## AIM OF THE EXERCISE
Your task is to repeat the entries underneath exactly, minus the pictures.

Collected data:
==========
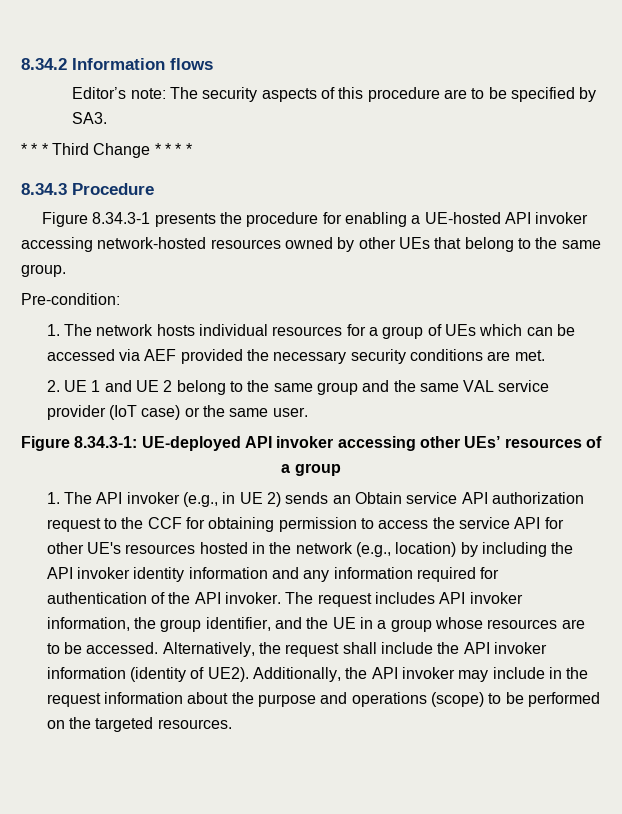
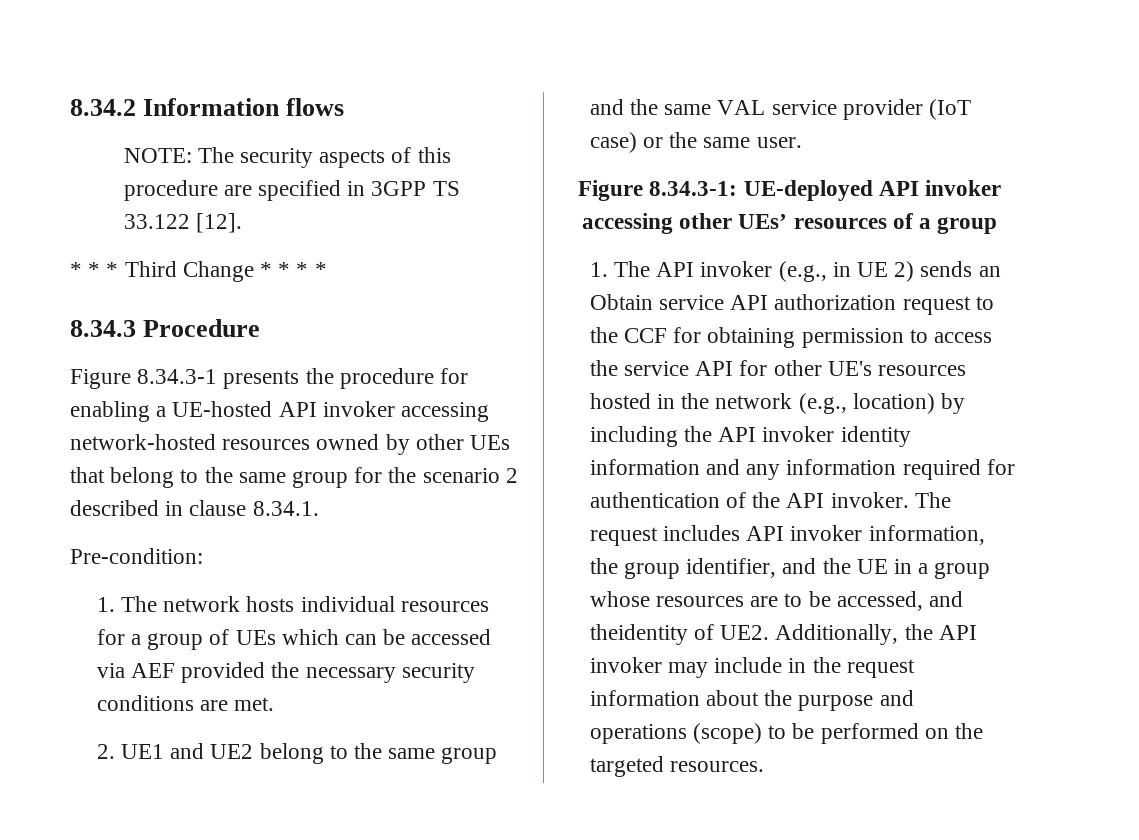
- Editor’s note: The security aspects of this procedure are to be specified by SA3.
+ NOTE: The security aspects of this procedure are specified in 3GPP TS 33.122 [12].
- Figure 8.34.3-1 presents the procedure for enabling a UE-hosted API invoker accessing network-hosted resources owned by other UEs that belong to the same group.
+ Figure 8.34.3-1 presents the procedure for enabling a UE-hosted API invoker accessing network-hosted resources owned by other UEs that belong to the same group for the scenario 2 described in clause 8.34.1.
- 2. UE 1 and UE 2 belong to the same group and the same VAL service provider (IoT case) or the same user.
+ 2. UE1 and UE2 belong to the same group and the same VAL service provider (IoT case) or the same user.
- The request includes API invoker information, the group identifier, and the UE in a group whose resources are to be accessed. Alternatively, the request shall include the API invoker information (identity of UE2). Additionally, the API invoker may include in the request information about the purpose and operations (scope) to be performed on the targeted resources.
+ The request includes API invoker information, the group identifier, and the UE in a group whose resources are to be accessed, and theidentity of UE2. Additionally, the API invoker may include in the request information about the purpose and operations (scope) to be performed on the targeted resources.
==========
## EXERCISE RESULT
- Editor’s note: The security aspects of this procedure are to be specified by SA3.
+ NOTE: The security aspects of this procedure are specified in 3GPP TS 33.122 [12].
- Figure 8.34.3-1 presents the procedure for enabling a UE-hosted API invoker accessing network-hosted resources owned by other UEs that belong to the same group.
+ Figure 8.34.3-1 presents the procedure for enabling a UE-hosted API invoker accessing network-hosted resources owned by other UEs that belong to the same group for the scenario 2 described in clause 8.34.1.
- 2. UE 1 and UE 2 belong to the same group and the same VAL service provider (IoT case) or the same user.
+ 2. UE1 and UE2 belong to the same group and the same VAL service provider (IoT case) or the same user.
- The request includes API invoker information, the group identifier, and the UE in a group whose resources are to be accessed. Alternatively, the request shall include the API invoker information (identity of UE2). Additionally, the API invoker may include in the request information about the purpose and operations (scope) to be performed on the targeted resources.
+ The request includes API invoker information, the group identifier, and the UE in a group whose resources are to be accessed, and theidentity of UE2. Additionally, the API invoker may include in the request information about the purpose and operations (scope) to be performed on the targeted resources.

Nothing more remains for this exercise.